Plasma é uma abordagem de escalonamento de blockchain que tem sido discutida extensivamente desde os primeiros dias do mercado. A ideia do Plasma surgiu em 2017, em um momento em que ficou claro que a cadeia principal não poderia lidar com a crescente demanda por transações se o ecossistema fosse escalar. O objetivo central era muito prático, reduzir a carga na camada base ao empurrar transações para camadas filhas, melhorando tanto a velocidade quanto o custo.

Para mim, o valor do Plasma estava centrado em uma maneira particular de pensar sobre o processo de arquitetura de sistemas. Enquanto um sistema de camada única busca fazer tudo funcionar dentro de uma única estrutura, o Plasma abraça totalmente a fragmentação do sistema. As cadeias filhas podem trabalhar em paralelo, mas permanecem ancoradas à cadeia pai. E eu acho que essa é a maneira que todos vocês que viram múltiplos ciclos de mercado virem e irem devem querer que as coisas sejam projetadas - otimizar cada componente individualmente, em vez de prometer uma solução que sirva para todos.

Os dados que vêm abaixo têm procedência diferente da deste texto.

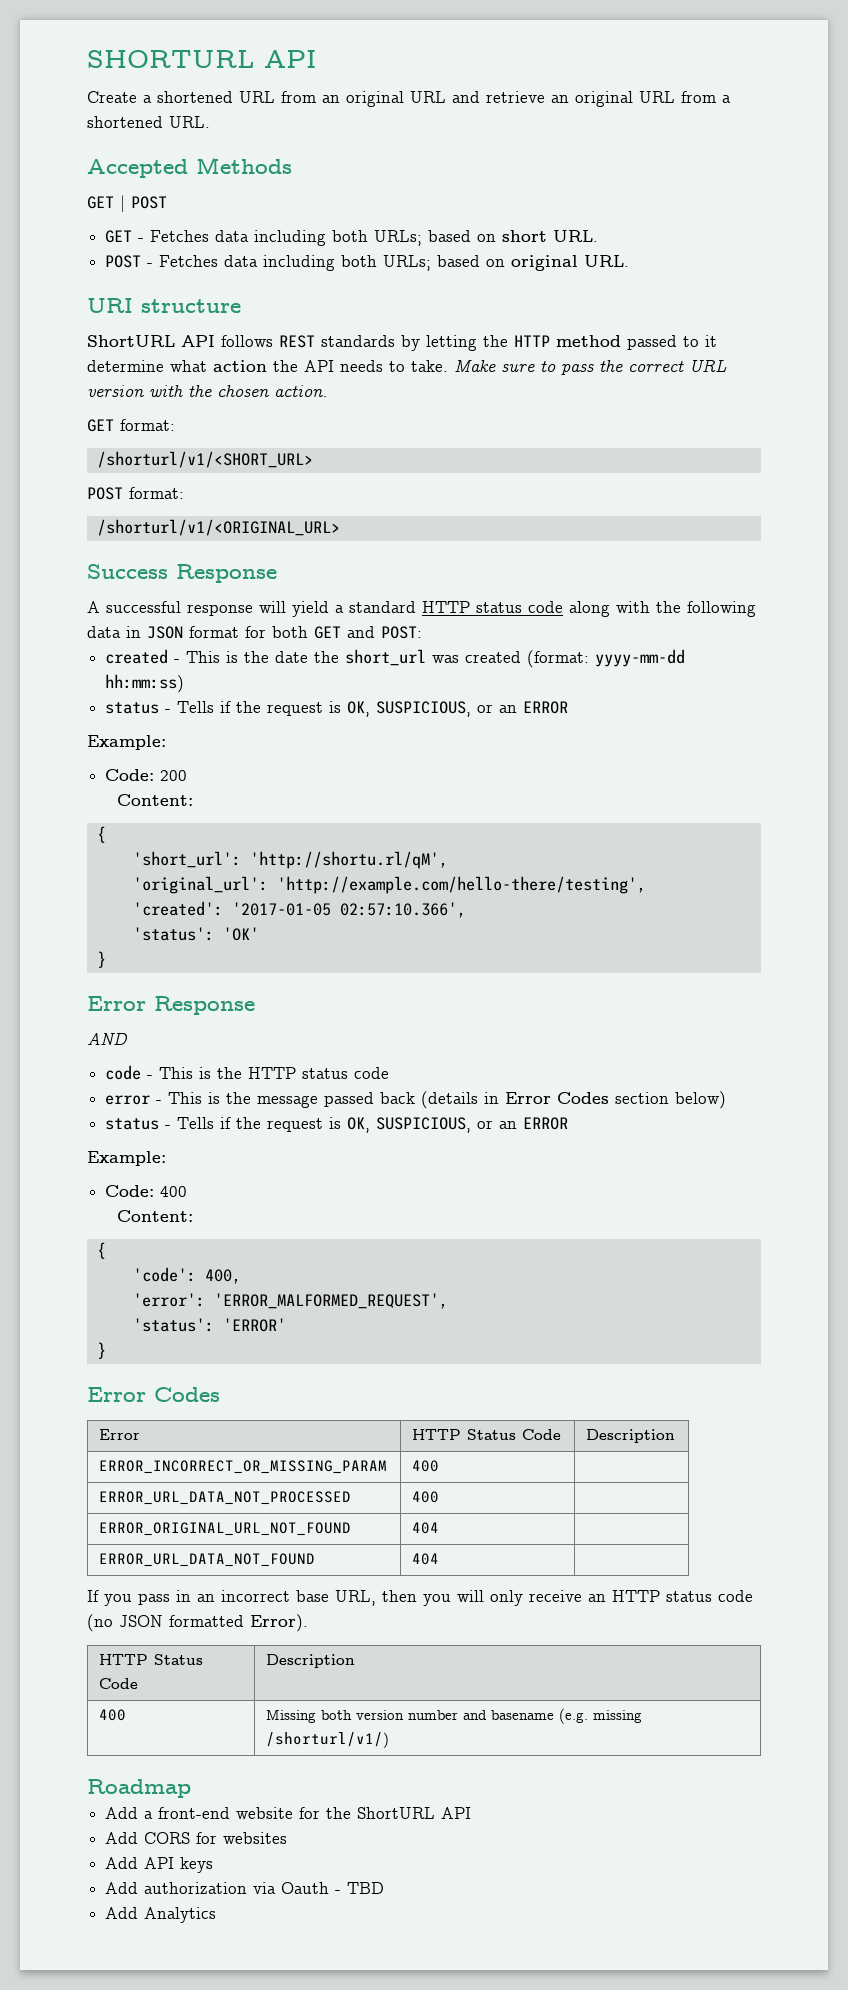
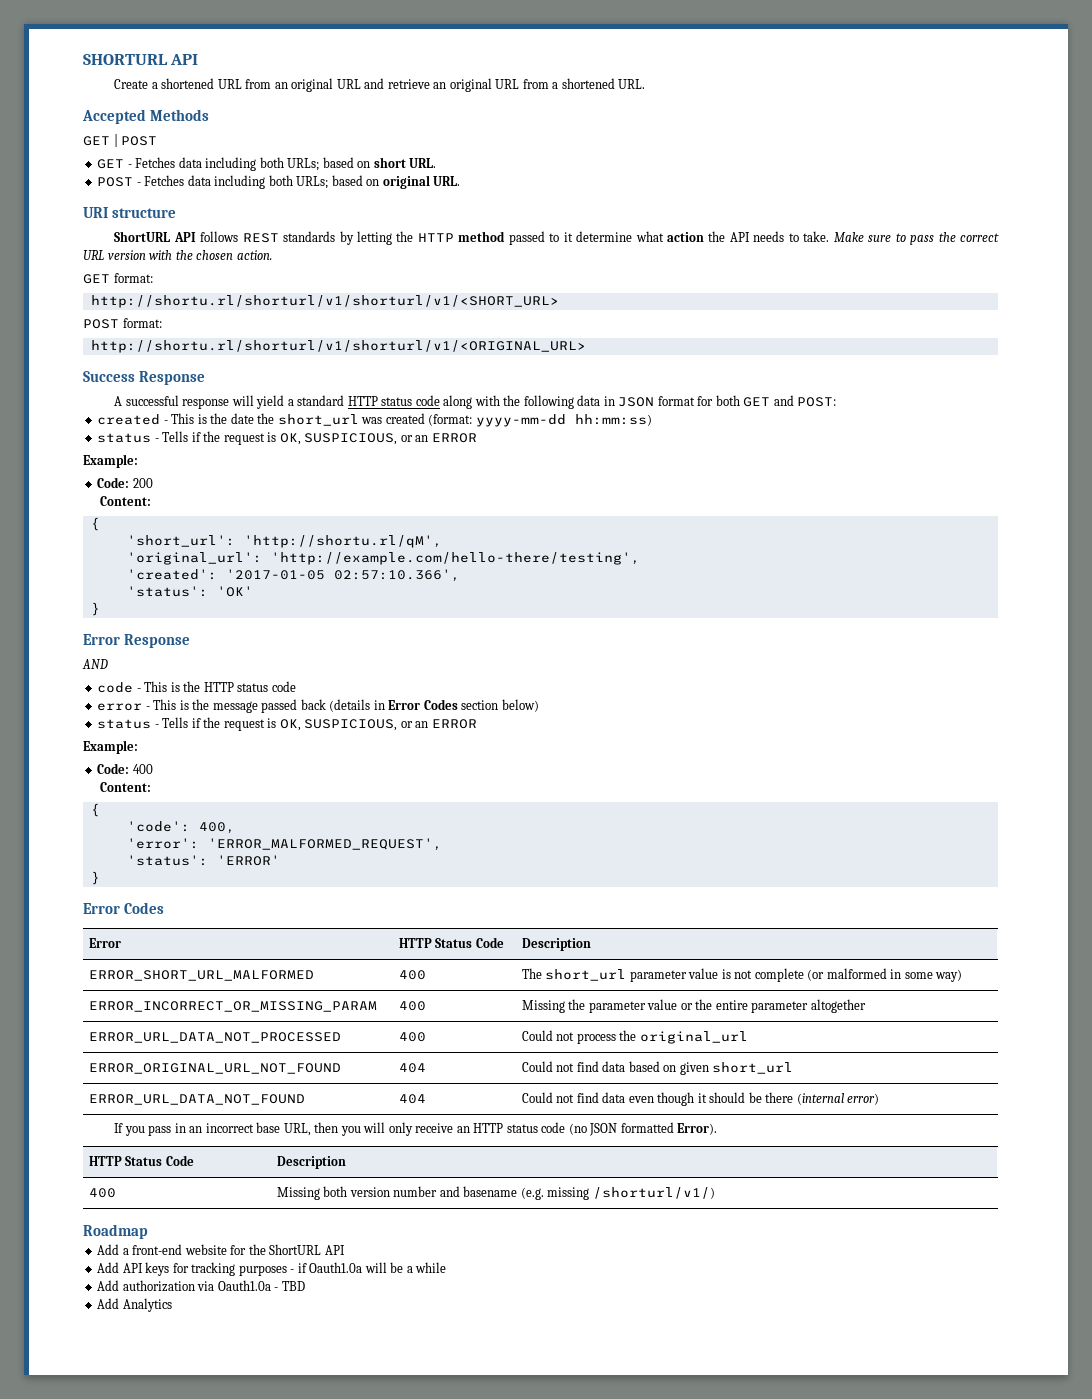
[96,451,313,468] /shorturl/v1/<SHORT_URL> -> [90,295,559,308] http://shortu.rl/shorturl/v1/shorturl/v1/<SHORT_URL>
[96,519,340,536] /shorturl/v1/<ORIGINAL_URL> -> [90,340,586,353] http://shortu.rl/shorturl/v1/shorturl/v1/<ORIGINAL_URL>
[99,1460,388,1474] [412,1460,440,1472] [99,1491,352,1505] [412,1491,440,1503] [99,1522,352,1536] [412,1522,440,1534] [99,1553,316,1567] [412,1553,440,1565] ERROR_INCORRECT_OR_MISSING_PARAM | 400 | // ERROR_URL_DATA_NOT_PROCESSED | 400 | // ERROR_ORIGINAL_URL_NOT_FOUND | 404 | // ERROR_URL_DATA_NOT_FOUND | 404 | -> [88,970,314,981] [398,970,426,980] [521,968,963,982] [88,1001,377,1012] [398,1001,426,1011] [521,999,866,1013] [88,1032,341,1043] [398,1032,426,1042] [521,1030,748,1044] [88,1063,341,1074] [398,1063,426,1073] [521,1061,794,1075] [88,1094,305,1105] [398,1094,426,1104] [521,1092,880,1106] ERROR_SHORT_URL_MALFORMED | 400 | The short_url parameter value is not complete (or malformed in some way) // ERROR_INCORRECT_OR_MISSING_PARAM | 400 | Missing the parameter value or the entire parameter altogether // ERROR_URL_DATA_NOT_PROCESSED | 400 | Could not process the original_url // ERROR_ORIGINAL_URL_NOT_FOUND | 404 | Could not find data based on given short_url // ERROR_URL_DATA_NOT_FOUND | 404 | Could not find data even though it should be there (internal error)
[105,1832,288,1844] // Add CORS for websites -> (345, 1250) none
(214, 1865) none -> [172,1262,447,1276] for tracking purposes - if Oauth1.0a will be a while
[281,1882,330,1894] Oauth -> [217,1280,271,1291] Oauth1.0a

Dito isso, o Plasma não está isento de problemas. Mecanismos de retirada complexos, longos períodos de saída e a necessidade de os usuários monitorarem ativamente as cadeias filhas resultam em uma experiência do usuário que está longe de ser amigável. O mercado mostrou repetidamente que “boa tecnologia” sozinha não garante adoção.

A oportunidade para o Plasma reside em ser refinado ou combinado com soluções mais novas. O risco é que ele fique para trás se não conseguir se adaptar. Para mim, o Plasma é uma lição importante do mercado, algo a ser entendido claramente, não algo em que acreditar cegamente.